|Grace and Tucker drove us to the airport in |
May since I had to come straight from work.
Yesterday, Grace called because she had locked her keys in her car. We didn't have a spare key, but we did have AAA, so I drove down to the Starbucks where she had stranded herself and called AAA. I sat there with her as she sipped her iced coffee with peppermint syrup (she offered to buy me one), until the AAA mechanic showed up and opened her door. Then she was off to rehearsal for the Pirates of Penzance.
|Saturday night, we went to see her boyfriend's show Tecumseh.|
|Tucker in Earl's chair at the newspaper when he went to work|
with one of the videographers.
|My boys celebrating Tucker's 21st birthday.|
Earl had to work tonight, so we didn't plan anything, but I figured I might see the kids so I put a roast in the crockpot thinking I could do beef barbecue sandwiches.
Tucker didn't come over after work. Grace was going to come over to do some laundry but a friend stopped by and occupied her day. Spencer still hasn't come home from his weekend away.
Well, family isn't just our kids. We live in town near my husband's sister and brother. The brother and his wife don't like to hang out with the family very much, but the sister generally has a get together. This time, we heard nothing.
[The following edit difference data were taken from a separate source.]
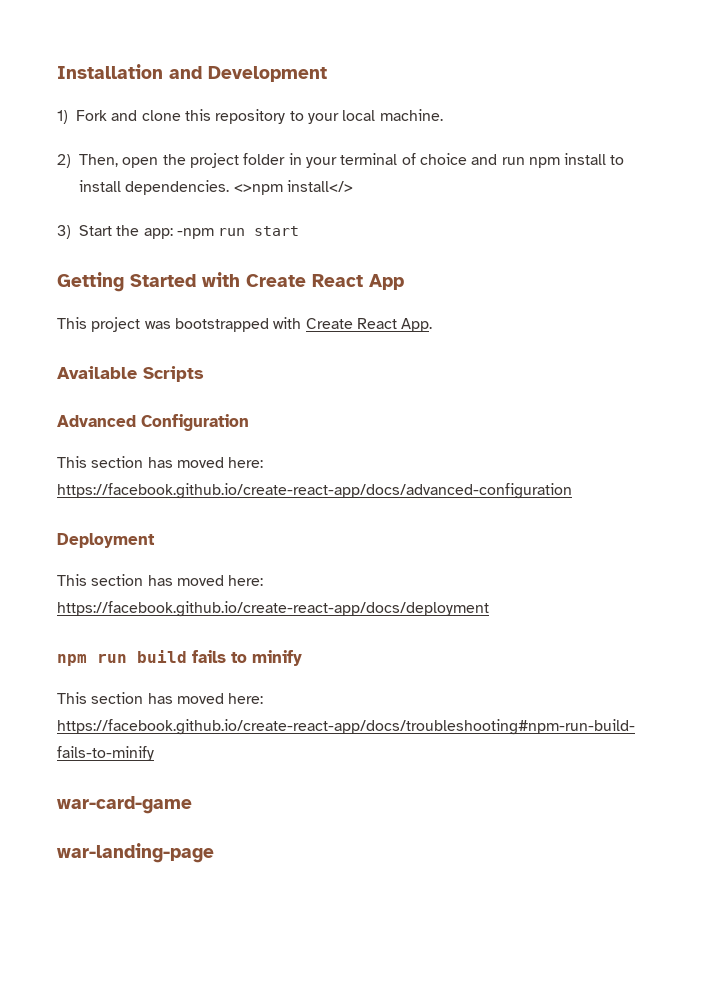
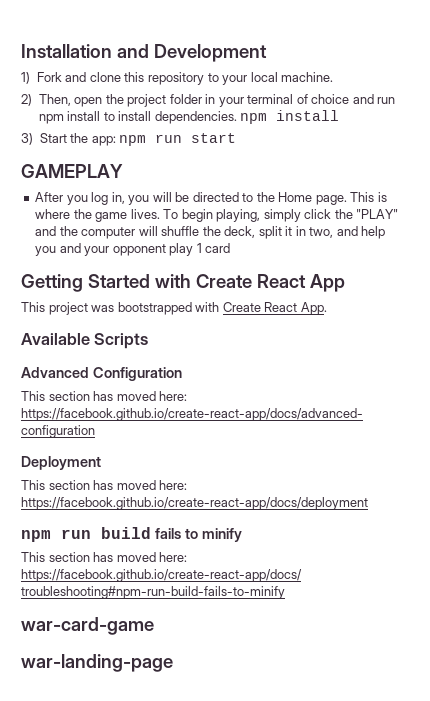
- 2) Then, open the project folder in your terminal of choice and run npm install to install dependencies. <>npm install</>
+ 2) Then, open the project folder in your terminal of choice and run npm install to install dependencies. npm install
- 3) Start the app: -npm run start
+ 3) Start the app: npm run start
+ GAMEPLAY
+ After you log in, you will be directed to the Home page. This is where the game lives. To begin playing, simply click the "PLAY" and the computer will shuffle the deck, split it in two, and help you and your opponent play 1 card

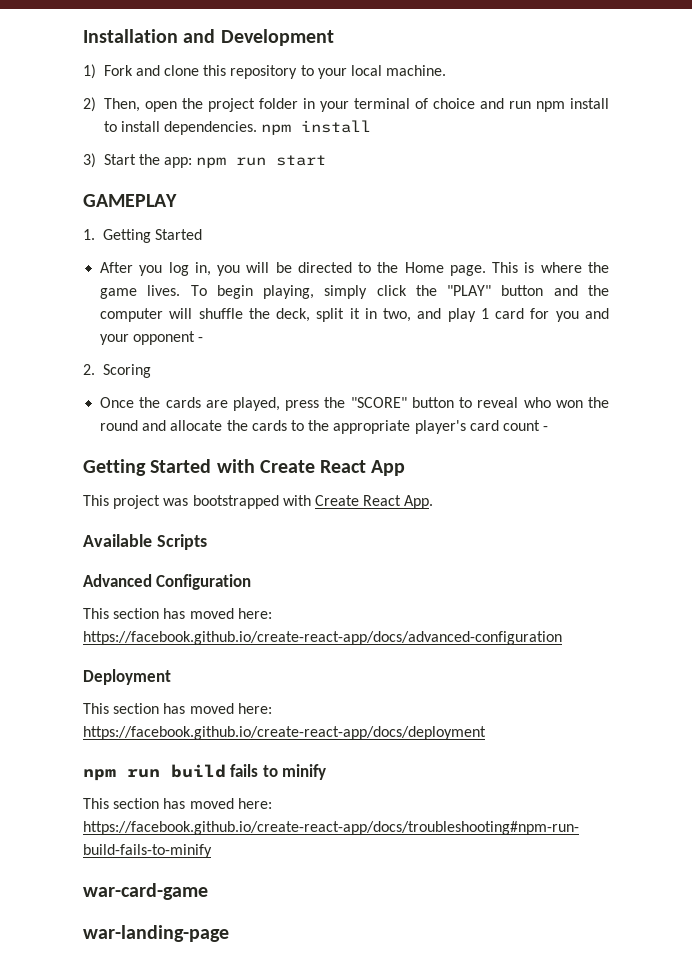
+ 1. Getting Started
- To begin playing, simply click the "PLAY" and the computer will shuffle the deck, split it in two, and help you and your opponent play 1 card
+ To begin playing, simply click the "PLAY" button and the computer will shuffle the deck, split it in two, and play 1 card for you and your opponent -
+ 2. Scoring
+ Once the cards are played, press the "SCORE" button to reveal who won the round and allocate the cards to the appropriate player's card count -

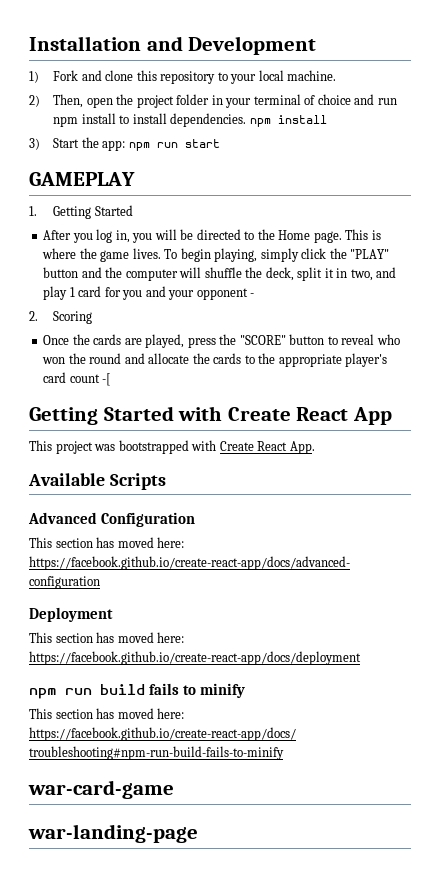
- Once the cards are played, press the "SCORE" button to reveal who won the round and allocate the cards to the appropriate player's card count -
+ Once the cards are played, press the "SCORE" button to reveal who won the round and allocate the cards to the appropriate player's card count -[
My brother is an hour and half away. We haven't seen him and his family since June. I texted to ask if they were doing anything today. Just playing tennis for him, lesson plans for his wife the teacher. My other brother is in Texas and my parents live 16 hours away in Florida, so we can't hang out with them.
So I wonder what people mean about how much I'll miss my family. Sometimes, I'm at home, alone, and I think, I miss my family now.
I want my children to be independent and I know they are going through a period where they don't want to hang out with their parents. I understand that.
But I don't think they get to claim that we should be here, waiting, just in case they decide they need us or want to hang out with us.
Someday when they have children, I know that it will be a different story. We'll definitely want to be here to help them and spend time with our future grandchildren, but until then, I'm putting away my guilt and I'm moving to France.